[Extracted information — start]
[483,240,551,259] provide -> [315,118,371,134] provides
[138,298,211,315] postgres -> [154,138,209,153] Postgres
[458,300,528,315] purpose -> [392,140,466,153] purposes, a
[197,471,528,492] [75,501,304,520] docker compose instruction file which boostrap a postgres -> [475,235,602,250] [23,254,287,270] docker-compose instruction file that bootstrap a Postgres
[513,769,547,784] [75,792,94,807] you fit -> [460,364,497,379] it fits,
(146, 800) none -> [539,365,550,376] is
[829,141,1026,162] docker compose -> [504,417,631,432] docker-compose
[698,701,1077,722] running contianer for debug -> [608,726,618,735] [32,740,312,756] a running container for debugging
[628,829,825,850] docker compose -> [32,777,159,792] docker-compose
[Extracted information — finish]
[Extracted information — start]
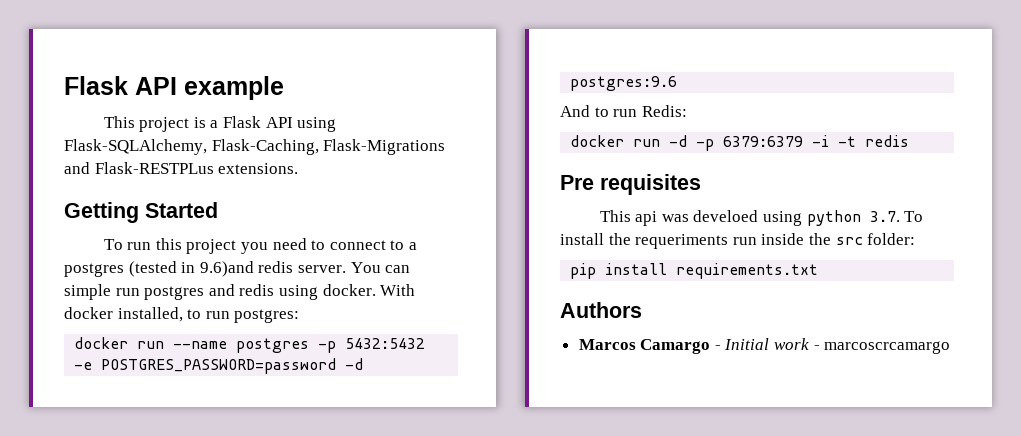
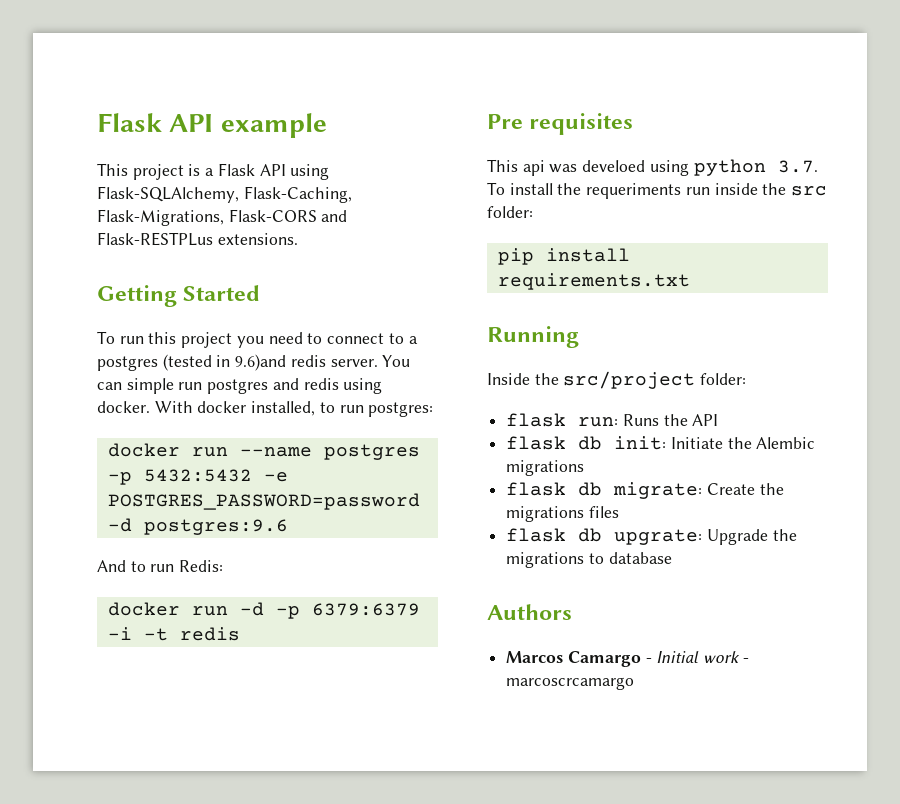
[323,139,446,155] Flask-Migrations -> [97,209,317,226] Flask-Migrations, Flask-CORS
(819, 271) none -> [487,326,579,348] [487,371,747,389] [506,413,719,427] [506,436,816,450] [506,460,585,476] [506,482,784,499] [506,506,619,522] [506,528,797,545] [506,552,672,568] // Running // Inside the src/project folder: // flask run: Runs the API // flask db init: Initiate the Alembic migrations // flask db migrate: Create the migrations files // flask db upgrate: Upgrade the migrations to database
[Extracted information — finish]
[Extracted information — start]
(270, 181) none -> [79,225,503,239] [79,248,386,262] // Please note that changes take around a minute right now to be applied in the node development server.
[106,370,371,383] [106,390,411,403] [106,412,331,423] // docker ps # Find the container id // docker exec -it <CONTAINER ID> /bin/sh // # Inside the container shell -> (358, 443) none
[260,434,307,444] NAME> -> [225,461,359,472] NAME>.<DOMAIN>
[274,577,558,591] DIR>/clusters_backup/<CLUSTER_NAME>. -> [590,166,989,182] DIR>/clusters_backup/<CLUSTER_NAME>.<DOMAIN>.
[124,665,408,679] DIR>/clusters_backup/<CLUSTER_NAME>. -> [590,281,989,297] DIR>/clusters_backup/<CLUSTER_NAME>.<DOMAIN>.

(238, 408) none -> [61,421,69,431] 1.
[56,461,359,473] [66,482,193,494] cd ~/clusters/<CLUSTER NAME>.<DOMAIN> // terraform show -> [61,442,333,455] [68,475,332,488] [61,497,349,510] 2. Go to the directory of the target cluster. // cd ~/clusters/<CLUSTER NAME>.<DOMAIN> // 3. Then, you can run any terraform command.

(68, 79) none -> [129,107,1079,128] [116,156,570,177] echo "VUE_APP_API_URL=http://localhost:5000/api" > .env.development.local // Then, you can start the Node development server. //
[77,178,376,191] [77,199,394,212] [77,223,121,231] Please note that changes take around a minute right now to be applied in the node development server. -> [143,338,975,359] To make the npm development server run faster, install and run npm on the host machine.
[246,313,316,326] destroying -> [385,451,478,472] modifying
[Extracted information — finish]
Return only the stretch of the material above from the line holding "[483,240,551,259] provide ->" through the line holding "[628,829,825,850] docker compose", copied exactly.

[483,240,551,259] provide -> [315,118,371,134] provides
[138,298,211,315] postgres -> [154,138,209,153] Postgres
[458,300,528,315] purpose -> [392,140,466,153] purposes, a
[197,471,528,492] [75,501,304,520] docker compose instruction file which boostrap a postgres -> [475,235,602,250] [23,254,287,270] docker-compose instruction file that bootstrap a Postgres
[513,769,547,784] [75,792,94,807] you fit -> [460,364,497,379] it fits,
(146, 800) none -> [539,365,550,376] is
[829,141,1026,162] docker compose -> [504,417,631,432] docker-compose
[698,701,1077,722] running contianer for debug -> [608,726,618,735] [32,740,312,756] a running container for debugging
[628,829,825,850] docker compose -> [32,777,159,792] docker-compose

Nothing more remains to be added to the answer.